Unfortunately, for Simon, he's throwing rocks in a glass house. Sun is the company that said they would standardize Java in ECMA and then backed out. Sun is the company that the ASF has had to beat repeatedly in order to fix the "process bugs". We still don't have an open source JVM. Until that changes, Java is not open. When people have to pay money to get certification, that's not open.
He's not very fond of Sun as I discovered when we met in Seattle a while back, and he's found some old rocks to throw. I'll try to debunk them; my intent is friendly, Ted!
"Sun is the company that said they would standardize Java in ECMA and then backed out."
As I have heard it told (I was, like Ted, at IBM at the time), Sun genuinely wanted to lodge the Java language standard at ECMA but found there was no way to maintain the trademark on the name 'Java' and thus be able to enforce compatibility. The desire to enforce compatibility was still a high priority at the time due to one of Ted's near-neighbours and Sun reluctantly withdrew from ECMA rather than create an 'embrace & extend & extinguish' opportunity. Instead it committed to making the JCP into at least as good an open standards forum.

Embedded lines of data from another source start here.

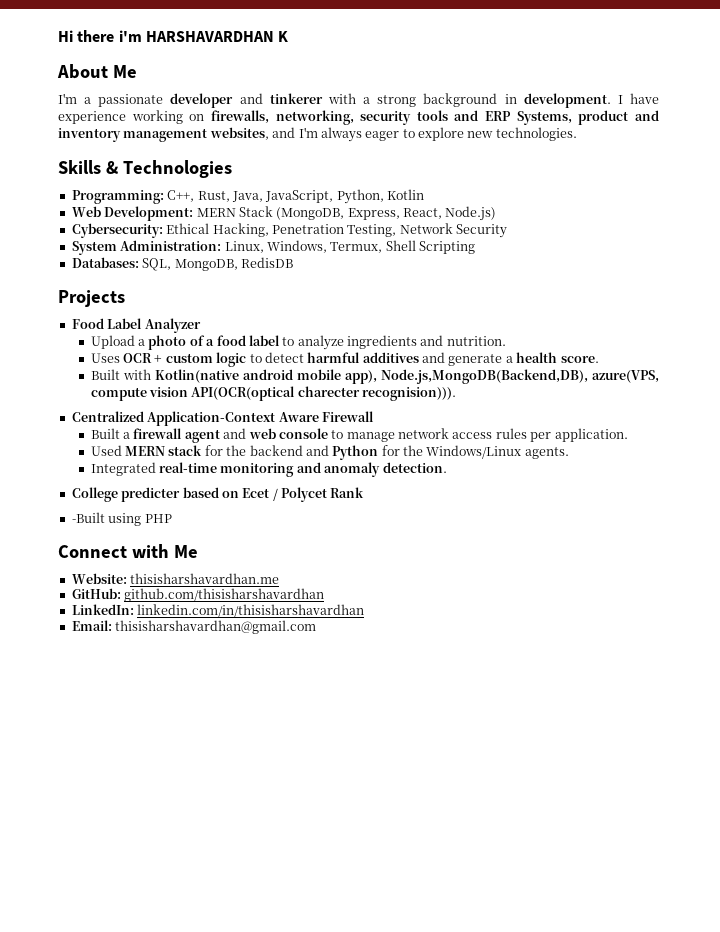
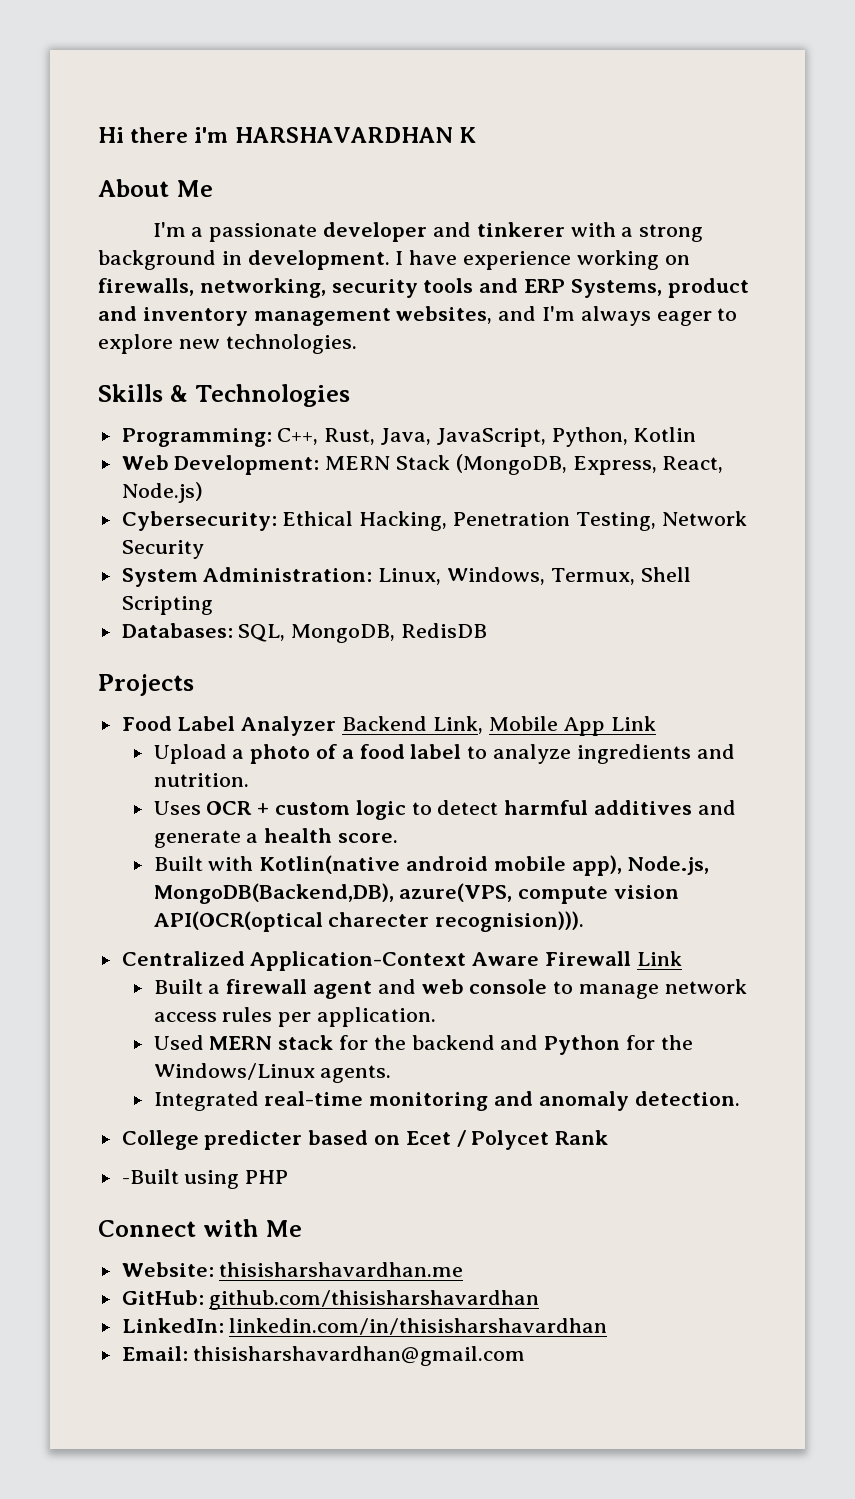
- Food Label Analyzer
+ Food Label Analyzer Backend Link, Mobile App Link
- Built with Kotlin(native android mobile app), Node.js,MongoDB(Backend,DB), azure(VPS, compute vision API(OCR(optical charecter recognision))).
+ Built with Kotlin(native android mobile app), Node.js, MongoDB(Backend,DB), azure(VPS, compute vision API(OCR(optical charecter recognision))).
- Centralized Application-Context Aware Firewall
+ Centralized Application-Context Aware Firewall Link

"Sun is the company that the ASF has had to beat repeatedly in order to fix the 'process bugs'."
But they got fixed. I know personally how frustrating it was for people at Apache, but Sun's genuine intent always was (and is) to make the Java process 100% compatible with open source. I admitted in my posting that the progress hadn't been at the speed the independent spirits at Apache had wanted but Ted didn't quote or note that. The point of the posting though was that the intent is open and the bugs are fixable. I contend that's not true of C#/CLI.

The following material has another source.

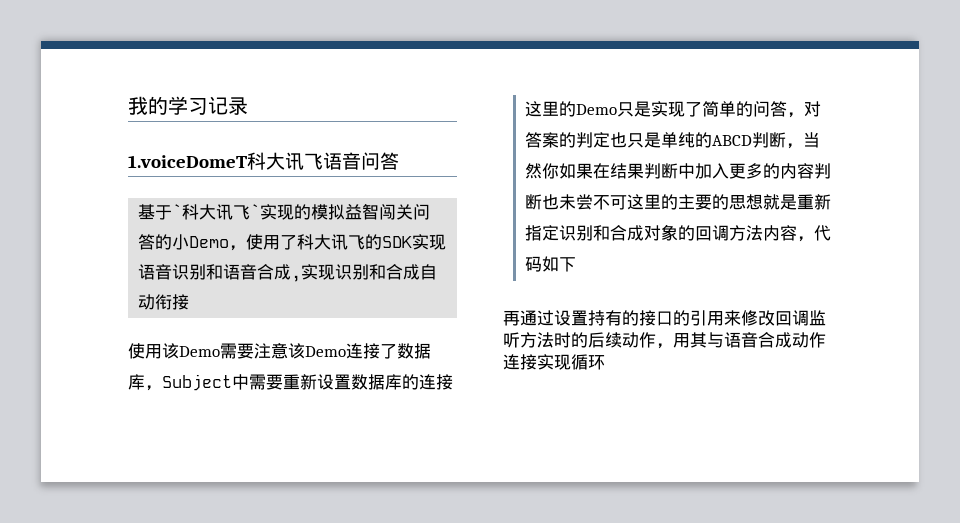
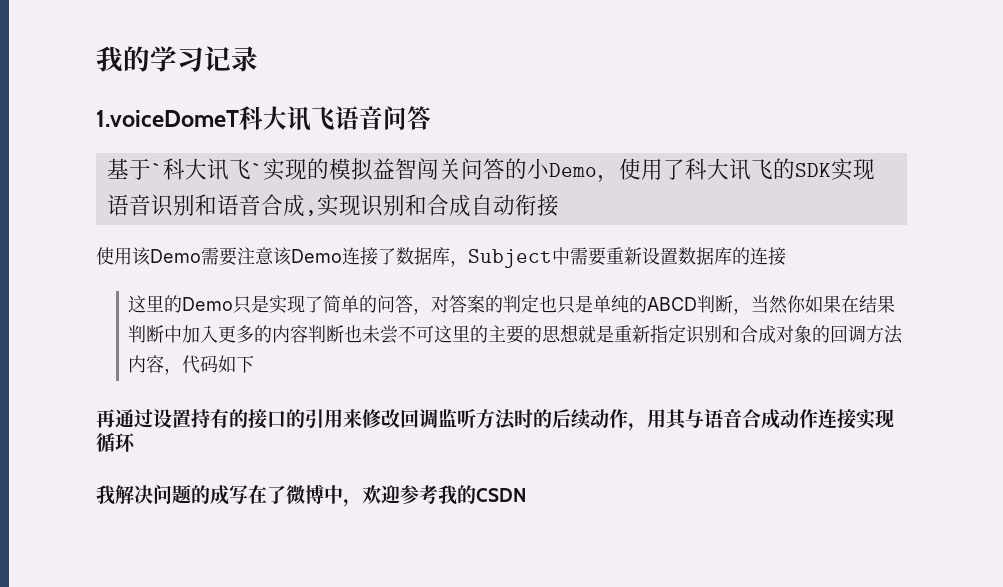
+ 我解决问题的成写在了微博中，欢迎参考我的CSDN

"We still don't have an open source JVM. Until that changes, Java is not open."
Well actually we do, but that's not the point. What Ted means is that Sun hasn't made implementations of any of the Java platform profiles available in an open source format. But then, neither has IBM, which has clean-room implementations of various Java profiles but has so far declined to make their code open source. In fact, there are several members of the Java community that could create an open source implementation if they chose to. So far everyone seems content to use traditionally-developed JVMs from IBM, Sun, JRockit and others rather than one of the open source ones.
"When people have to pay money to get certification, that's not open."
As Ted indicates, the use of the Java specifications is open and royalty free on condition that implementors take the certification tests provided by the JSR specification lead before distribution. The reason for this one requirement is that Sun believe Java platform compatibility is the 'crown jewels' and is responsible for creating a diverse, rich, open market with a choice of (mostly) interoperable vendor and open source solutions. Take away the compatibility requirement and, Sun asserts, we'll fairly quickly see partial implementations of Java specifications that mix in proprietary code at the cost of compatibility and then, there goes the neighbourhood.
Certification costs real money - the test suite is huge and complex and usually requires extensive support from technical staff - so the JCP allows spec leads to charge for it, and indeed Sun, IBM, Nokia and others all do so. Of course not everyone has to pay when Sun is the spec lead as there's a fund to pay the costs for no-profit organisations. So overall this seems to be the best compromise; maintain compatibility, require certification, waive charges for non-profits. What's the problem?
At the end, Ted says "Let's take the CLI and chart our own course." Why not take Geronimo and chart your own course, Ted? Why build Microsoft's brand equity in C#/CLI? After all, as Noel Bergman has said, "history bears witness to the fact that EVERY time Microsoft has opened something up, it has been nothing more than the specialized dorsal fin of an anglerfish."